He nodded again with a soft smile. Usually, the silence fitted us. But at this moment, it didn't and I could feel my limbs already tensing in an attempt to counteract the wrench that threatened to engulf me. As if trying to jolly me up, his hands stroked my back in gentle circles while my fingers ran through his hair.

 

      He inhaled deeply and exhaled slowly, trying to relax. He pressed his face against my chest. “I’ll miss you, both,” he muttered under his breath.

      “We’ll miss you too, Mulder.”

      “No, I was … talking to these,” he said, smiling softly and kissing my breasts. I laughed, silently blessing him for breaking the ice, and rested my chin on the top of his head, feeling him hugging me closer. “No but really, I’ll miss both of you.” I pulled back, looking at where his eyes were watching and smiled. “What?” He looked at me with questioning eyes.

      “Just checking who you’re talking to.”

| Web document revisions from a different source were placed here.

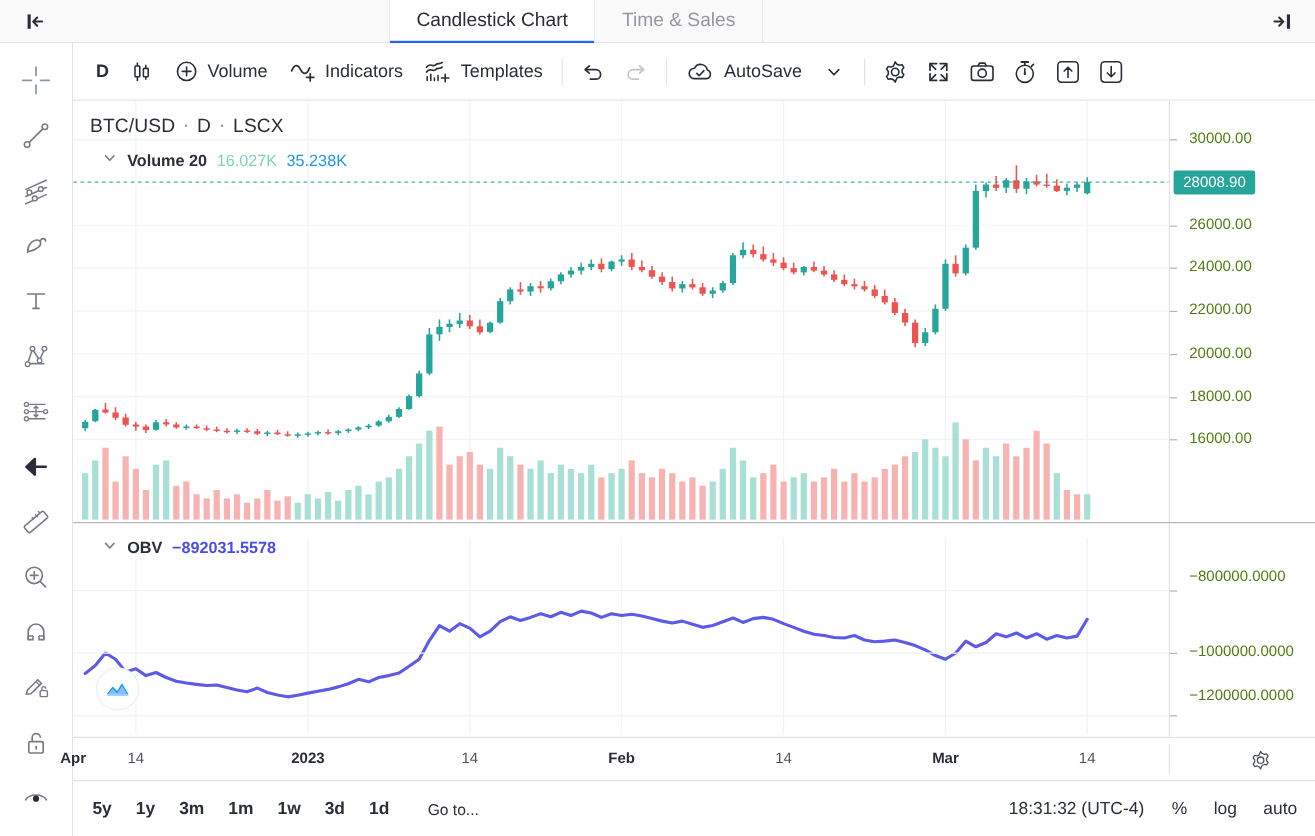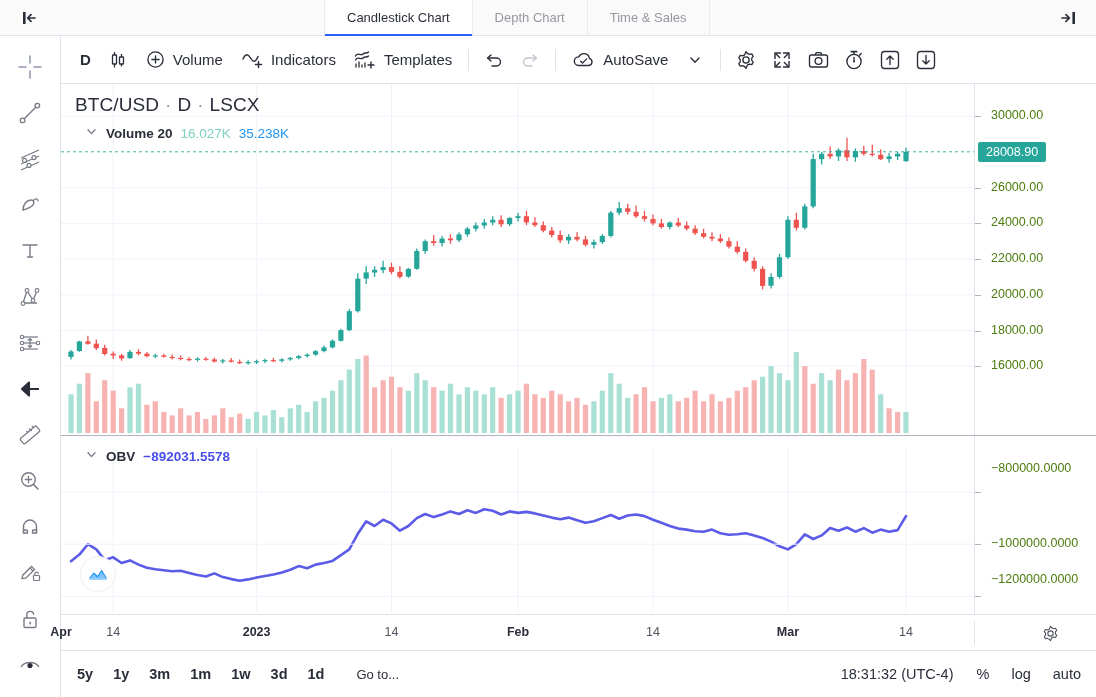--- a/index.html
+++ b/index.html
@@ -26,7 +26,7 @@
   .tabs { display: flex; align-items: stretch; margin-left: 264px; }
   .tab {
     padding: 0 22px; display: flex; align-items: center; justify-content: center;
-    font-size: 13px; color: #9598a1; cursor: pointer;
+    font-size: 16px; color: #9598a1; cursor: pointer;
     border-right: 1px solid #e8eaef; position: relative;
     background: #fafafa; white-space: nowrap;
   }

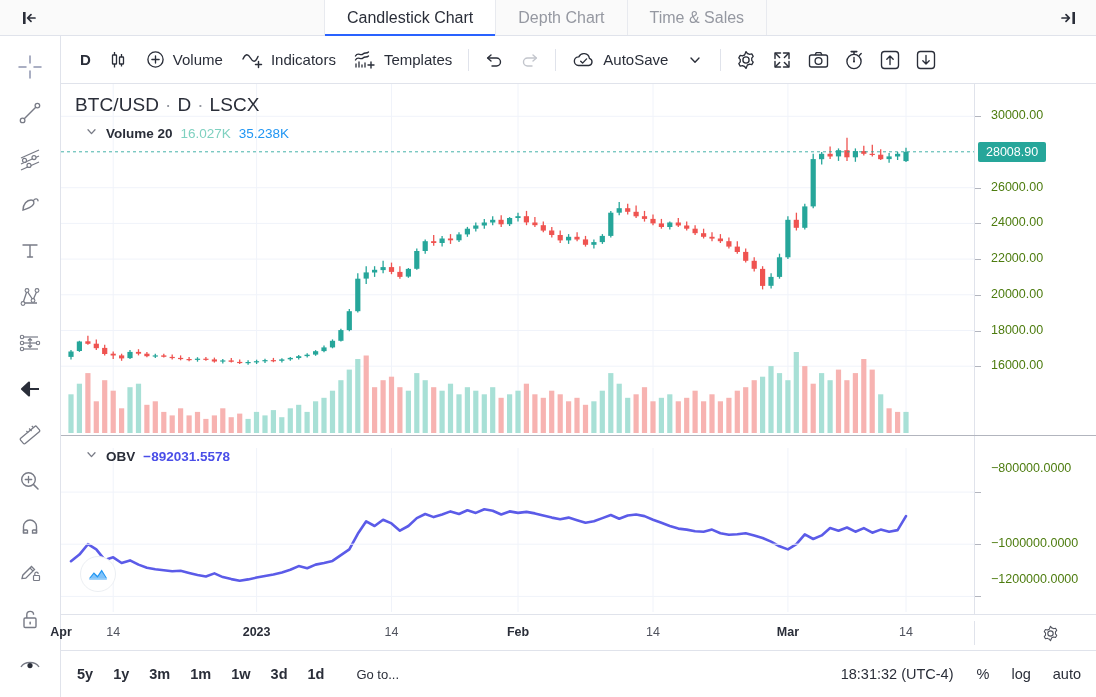--- a/index.html
+++ b/index.html
@@ -185,7 +185,6 @@
     </div>
     <div class="tabs">
       <div class="tab active">Candlestick Chart</div>
-      <div class="tab">Depth Chart</div>
       <div class="tab">Time &amp; Sales</div>
     </div>
     <div class="tabbar-edge right">

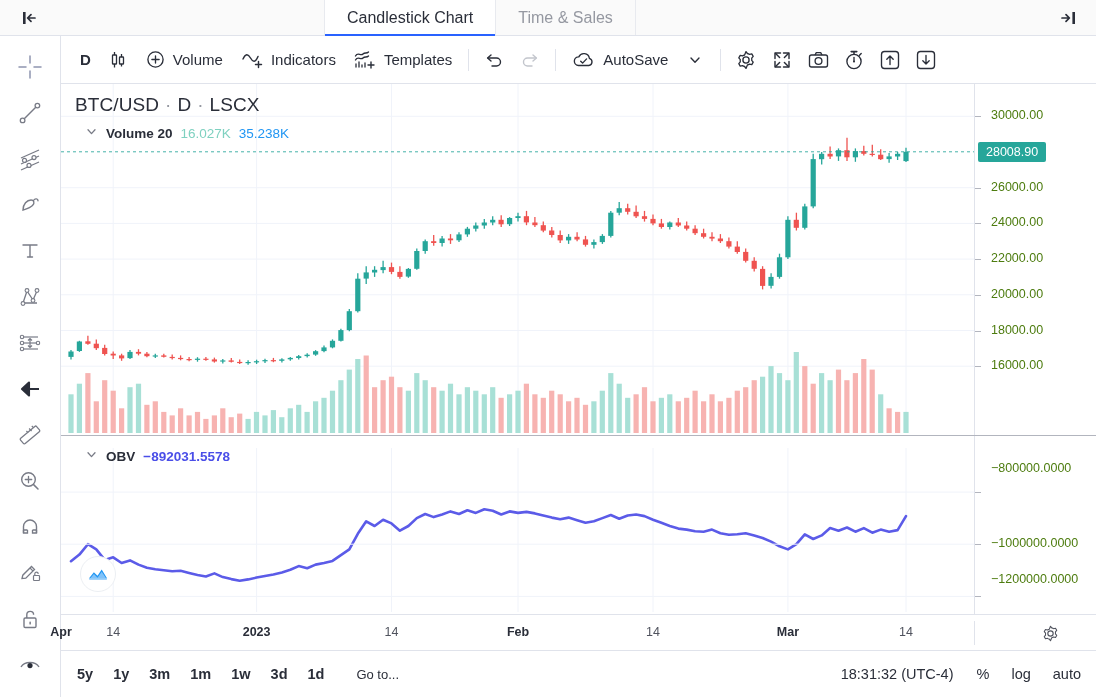--- a/index.html
+++ b/index.html
@@ -105,7 +105,7 @@
     position: absolute; z-index: 6; display: flex; align-items: baseline;
     gap: 6px; white-space: nowrap; pointer-events: none;
   }
-  .legend-title { font-size: 19px; color: #2a2e39; letter-spacing: .1px; }
+  .legend-title { font-size: 16px; color: #2a2e39; letter-spacing: .1px; }
   .legend-sep { color: #9598a1; font-size: 19px; }
   .ohlc { font-size: 13.5px; display: flex; align-items: baseline; gap: 9px; }
   .ohlc span b { color: #2a2e39; font-weight: normal; }

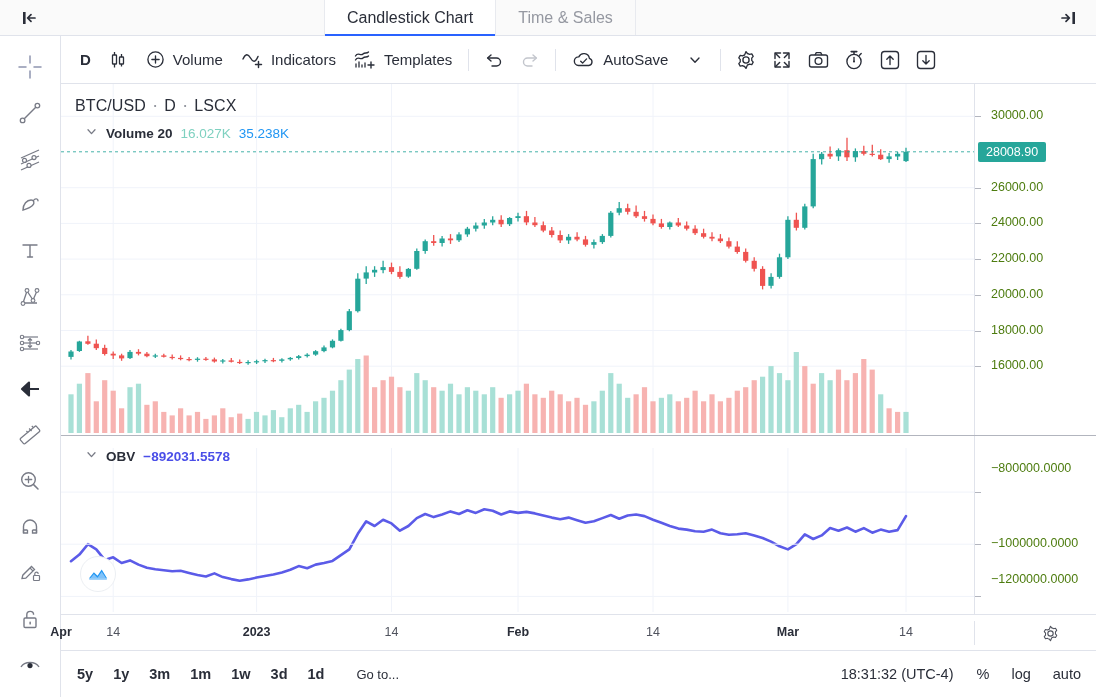--- a/index.html
+++ b/index.html
@@ -785,7 +785,7 @@
           <div class="axis-label" style="top:274.2px">16000.00</div>
           <div class="price-badge" style="top:57.8px; background:#26a69a">28008.90</div>
           <div class="axis-tick" style="top:408.1px"></div>
-          <div class="axis-label" style="top:377px">−800000.0000</div>
+          <div class="axis-label" style="top:389px">−800000.0000</div>
           <div class="axis-tick" style="top:460.2px"></div>
           <div class="axis-label" style="top:452.2px">−1000000.0000</div>
           <div class="axis-tick" style="top:512.4px"></div>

      He smiled. “I’m talking to you, Scully.”

      “I see that now.”

      “I love you both so much.”

      “And you know we love you.”

 

That night with Mulder reminded me of the last one we had shared in Oregon before he had been abducted. Him spooning me, pressing himself as close as could be onto my back, and me nestled against his warmth, our legs entwined and my hands curled around his arms like William had curled his around Mulder’s finger. There were no words that could soothe or ease the pain. They had all been said. They all had been known for a long time now. If our thoughts were visible, if our words could be tangible for this very moment, there would be an explosion, crazy chaotic turns and erratic twists of light all coming together and damaging the one we loved most. Only warmth of our locked bodies remained, hope of a gathering to the ones we held dearest, like a little blue stain, insulting and provocative, daring the sun to pierce through the dark clouded sky.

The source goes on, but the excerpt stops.